AM24-PP32
Parallel Papers Session 6
Sunday 7 July 11.00am-12.15pm EEST
Einstein Hall 2
Paper Code: PP32
Presented Online
Hypothesis: Polarization as a regressed defense mechanism against unbearable anxiety driven by emerged unreliability of current social systems due to lack of trust.
Presenter: Alina Sokolova
Moderator: Brigid Nossal
Abstract
The fundamental events of the last five years and their intensity - COVID, war in Ukraine, Armenia, Gaza, conflicts in Africa, China/Taiwan tension, Brexit, rise of crypto currencies and so on - challenged not only physical safety and wellbeing of those involved, but also psychological safety of majority of the World’s population. What seemed impossible became possible. The moral principles such as fairness and trust, the boundaries and authorities on which societies were built and on which individuals planned and lived their lives did not pass these stress tests in many ways. There are growing concerns that supremacy of law and inviolability of private property got be getting eroded.
Given that information/data is crucial for any decision making, technological progress granted easy access to any data around the world at one click. However, there is no longer mainstream trust in the sources of information due to ‘fake news’, propaganda, censorship etc. World trade and globalization with its promises of ‘unitedness’, rising living standards, diversity and supremacy of human rights has been on a back foot amidst rising nationalism. The current polarizations trends seem to represent social, political, economic and cultural regress.

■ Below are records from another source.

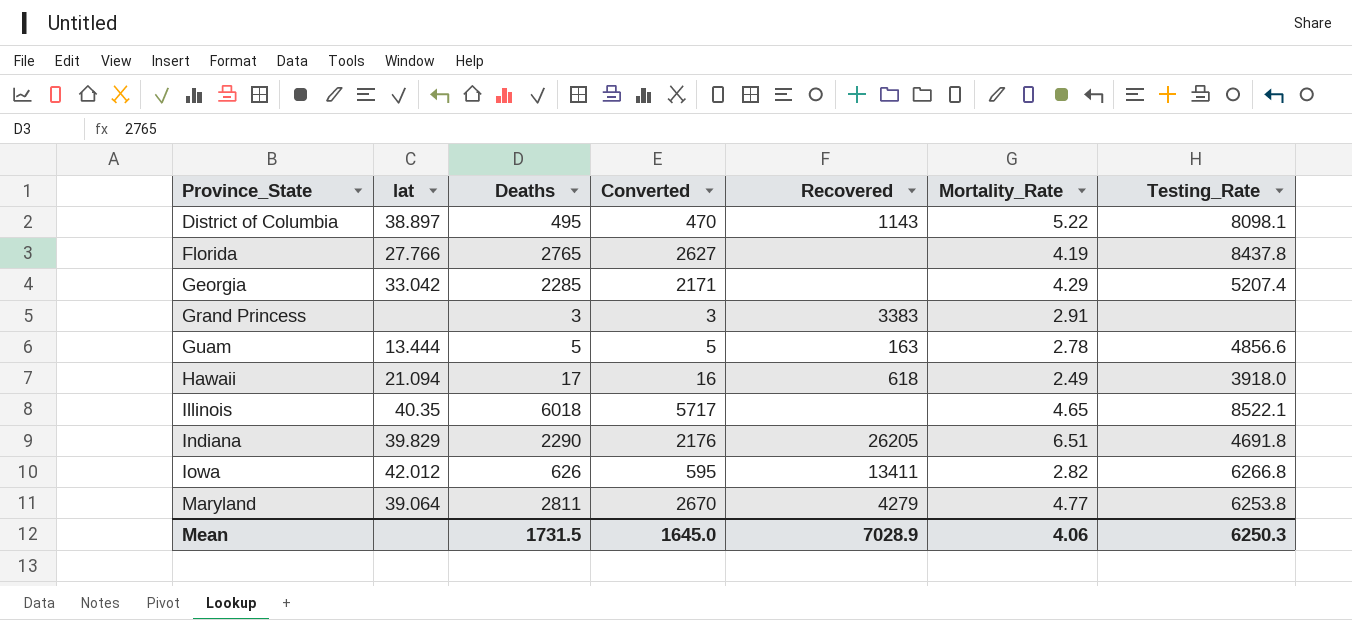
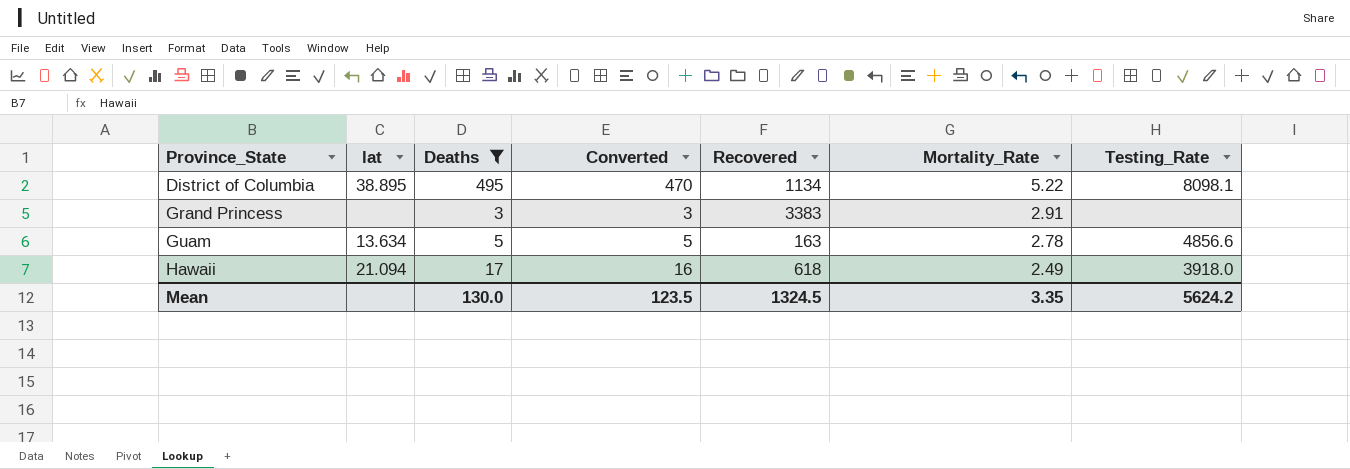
filter: none -> Deaths <= 495
District of Columbia | lat: 38.897 -> 38.895
District of Columbia | Recovered: 1143 -> 1134
Guam | lat: 13.444 -> 13.634
Mean | Deaths: 1731.5 -> 130.0
Mean | Converted: 1645.0 -> 123.5
Mean | Recovered: 7028.9 -> 1324.5
Mean | Mortality_Rate: 4.06 -> 3.35
Mean | Testing_Rate: 6250.3 -> 5624.2

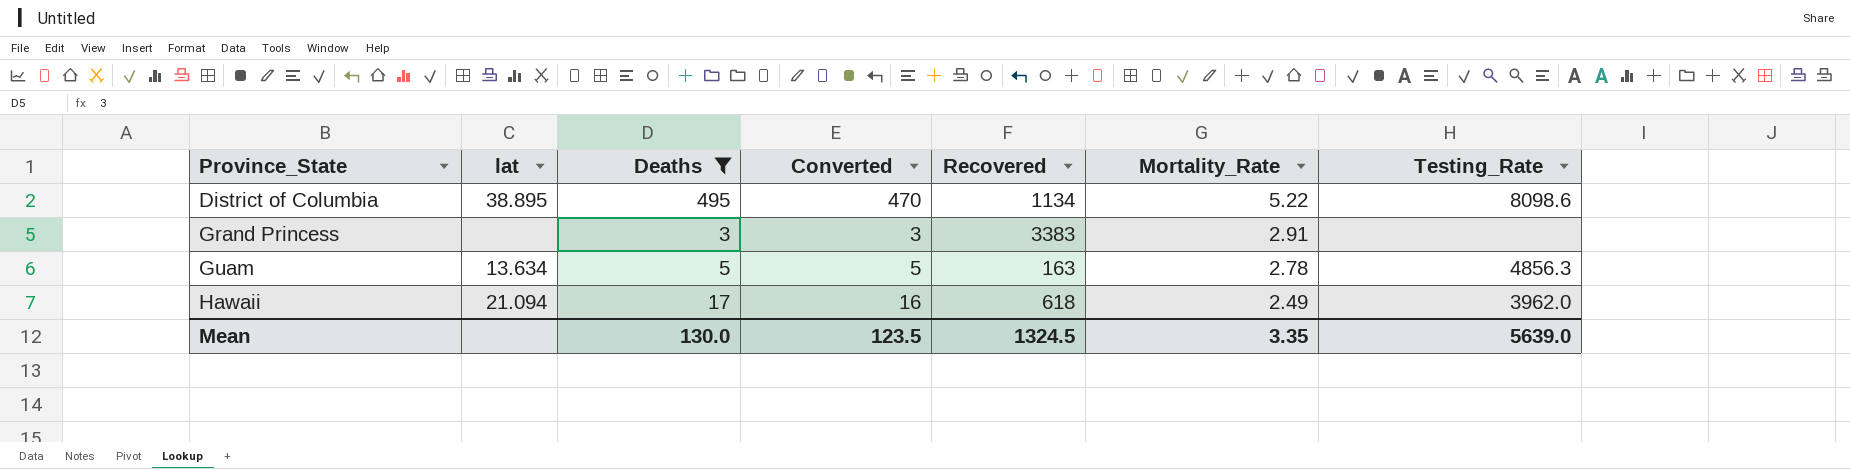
District of Columbia | Testing_Rate: 8098.1 -> 8098.6
Guam | Testing_Rate: 4856.6 -> 4856.3
Hawaii | Testing_Rate: 3918.0 -> 3962.0
Mean | Testing_Rate: 5624.2 -> 5639.0

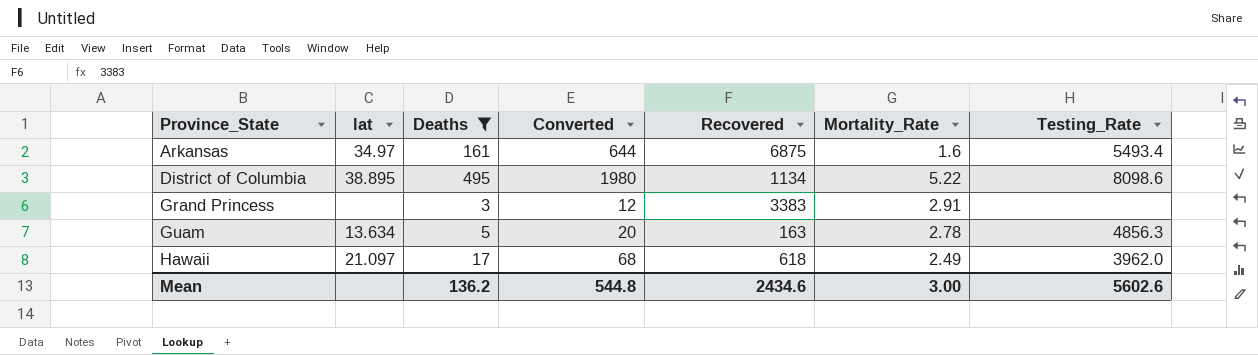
column Converted | formula: [Deaths] * 0.95 -> [Deaths] * 4
row Arkansas: none -> 34.97 | 161 | 644 | 6875 | 1.6 | 5493.4
Hawaii | lat: 21.094 -> 21.097
Mean | Deaths: 130.0 -> 136.2
Mean | Converted: 123.5 -> 544.8
Mean | Recovered: 1324.5 -> 2434.6
Mean | Mortality_Rate: 3.35 -> 3.00
Mean | Testing_Rate: 5639.0 -> 5602.6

Pandemic and wars happened before, but the speed, extent, intensity and unpredictability of current events raise a number of fundamental questions – do we actually know the World that we live in? What will happen tomorrow? Who and what can we trust? Thus, in this article the author argues, that the recent events challenged one of the major psychological constructs important for human and social psychological wellbeing – the notion of trust in individuals and in societies overall. The growing mistrust, in its turn, triggers feelings of fear, deep uncertainties and anxieties about the future. Inability to tolerate these unjust feelings activate regressed defense mechanism – take us back to basic needs/desires, to ‘default settings’ – the need for security, need to go back to something certain – to the families and bigger communities, to large identity groups, thus enhancing polarization.
Key words: polarization as a defense mechanism, social regress, trust and fairness
Biographical Summary
Alina Sokolova
Alina was born in Tashkent, Uzbekistan, lived in Russia and currently resides in United Arab Emirates. She has over 22 years of experience in different dimensions of consulting, including corporate governance, risk and compliance, forensic, post-merger integration, HR consulting and other types of organisational change. Alina obtained a bachelor’s degree in management from Moscow State University, an Executive Masters in Change from INSEAD, and is certified as an executive coach by ICI, MRI. She is keen to explore how psychoanalytic thinking and practices can further our study of organizations, particularly group dynamics, and how to successfully apply them as interventions.